=== Begin Enclosure ===
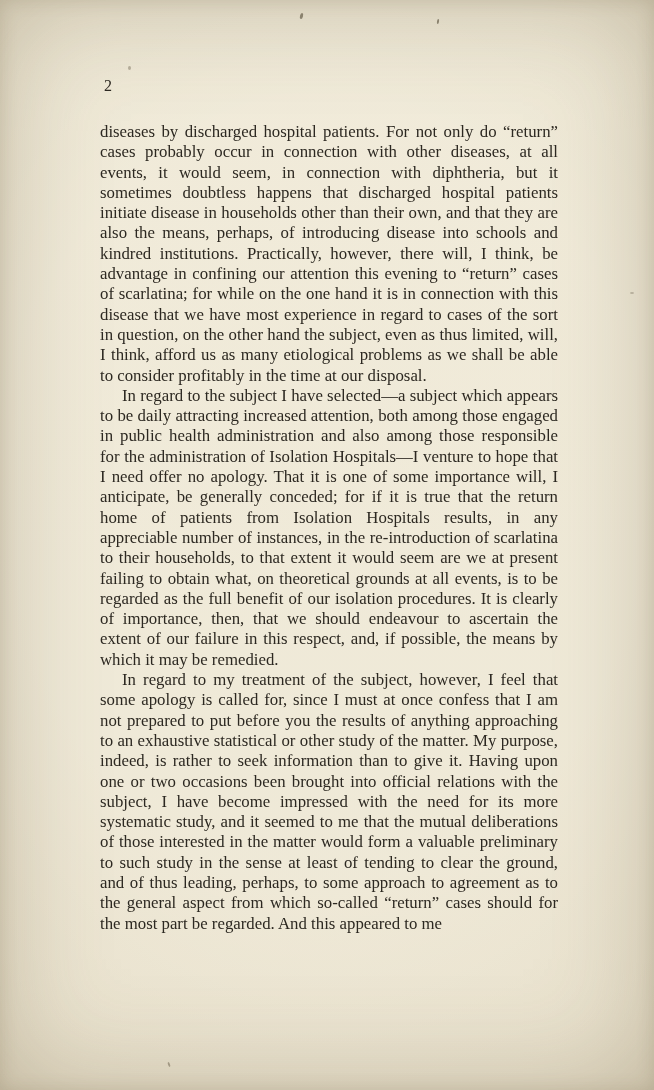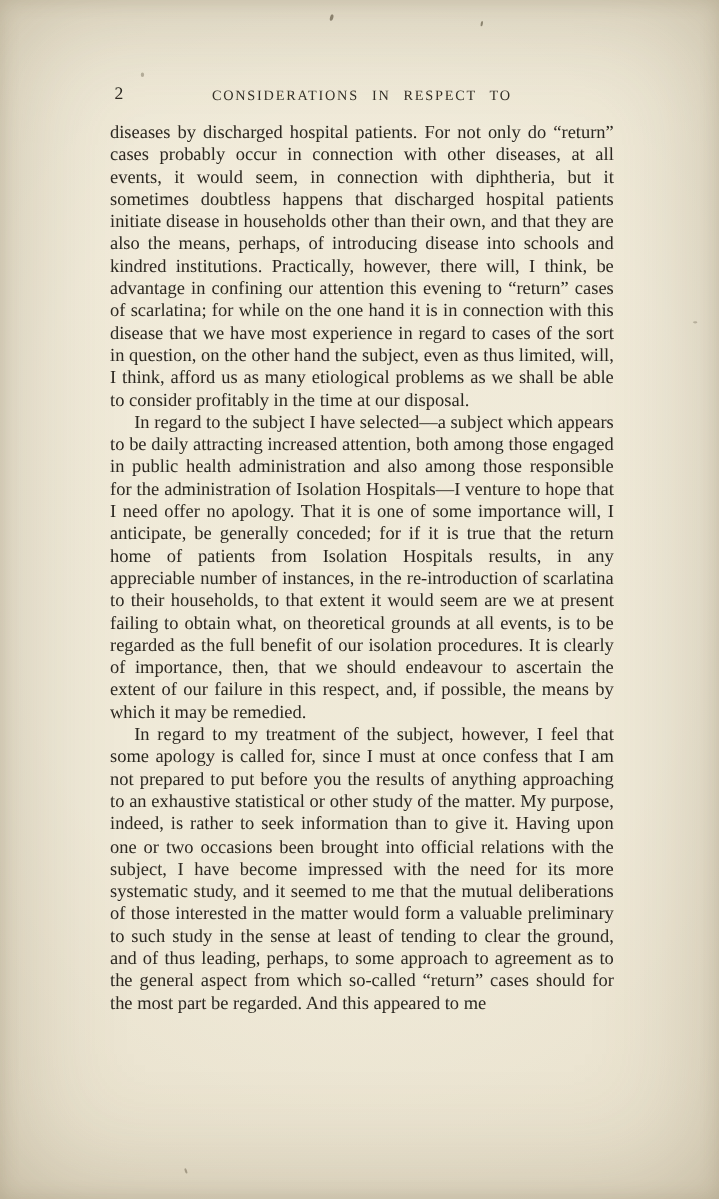--- a/index.html
+++ b/index.html
@@ -43,21 +43,21 @@
     right: 0;
     top: 2px;
     text-align: center;
     font-size: 13px;
     letter-spacing: 1.6px;
     word-spacing: 7px;
     color: #332f27;
   }
   .body-text {
     position: absolute;
-    top: 110px;
+    top: 122px;
     left: 100px;
     width: 458px;
     font-size: 16.8px;
     line-height: 20.3px;
     text-align: justify;
     color: #2c2821;
   }
   .para {
     margin: 0;
     text-indent: 22px;
@@ -83,21 +83,20 @@
 <div class="paper">
 
   <span class="speck s1"></span>
   <span class="speck s2"></span>
   <span class="speck s3"></span>
   <span class="speck s4"></span>
   <span class="speck s5"></span>
 
   <div class="running-head">
     <span class="page-num">2</span>
-    <span class="running-title">CONSIDERATIONS IN RESPECT TO</span>
   </div>
 
   <div class="body-text">
     <p class="para no-indent">diseases by discharged hospital patients.  For not only do “return” cases probably occur in connection with other diseases, at all events, it would seem, in connection with diphtheria, but it sometimes doubtless happens that discharged hospital patients initiate disease in households other than their own, and that they are also the means, perhaps, of introducing disease into schools and kindred institutions.  Practically, however, there will, I think, be advantage in confining our attention this evening to “return” cases of scarlatina; for while on the one hand it is in connection with this disease that we have most experience in regard to cases of the sort in question, on the other hand the subject, even as thus limited, will, I think, afford us as many etiological problems as we shall be able to consider profitably in the time at our disposal.</p>
     <p class="para">In regard to the subject I have selected—a subject which appears to be daily attracting increased attention, both among those engaged in public health administration and also among those responsible for the administration of Isolation Hospitals—I venture to hope that I need offer no apology.  That it is one of some importance will, I anticipate, be generally conceded; for if it is true that the return home of patients from Isolation Hospitals results, in any appreciable number of instances, in the re-introduction of scarlatina to their households, to that extent it would seem are we at present failing to obtain what, on theoretical grounds at all events, is to be regarded as the full benefit of our isolation procedures.  It is clearly of importance, then, that we should endeavour to ascertain the extent of our failure in this respect, and, if possible, the means by which it may be remedied.</p>
     <p class="para">In regard to my treatment of the subject, however, I feel that some apology is called for, since I must at once confess that I am not prepared to put before you the results of anything approaching to an exhaustive statistical or other study of the matter.  My purpose, indeed, is rather to seek information than to give it.  Having upon one or two occasions been brought into official relations with the subject, I have become impressed with the need for its more systematic study, and it seemed to me that the mutual deliberations of those interested in the matter would form a valuable preliminary to such study in the sense at least of tending to clear the ground, and of thus leading, perhaps, to some approach to agreement as to the general aspect from which so-called “return” cases should for the most part be regarded.  And this appeared to me</p>
   </div>
 
 </div>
=== End Enclosure ===
** TASK PROMPT **
All lines of the data that hold "indent" need to be copied.

** ANSWER SPACE **
     text-indent: 22px;
     <p class="para no-indent">diseases by discharged hospital patients.  For not only do “return” cases probably occur in connection with other diseases, at all events, it would seem, in connection with diphtheria, but it sometimes doubtless happens that discharged hospital patients initiate disease in households other than their own, and that they are also the means, perhaps, of introducing disease into schools and kindred institutions.  Practically, however, there will, I think, be advantage in confining our attention this evening to “return” cases of scarlatina; for while on the one hand it is in connection with this disease that we have most experience in regard to cases of the sort in question, on the other hand the subject, even as thus limited, will, I think, afford us as many etiological problems as we shall be able to consider profitably in the time at our disposal.</p>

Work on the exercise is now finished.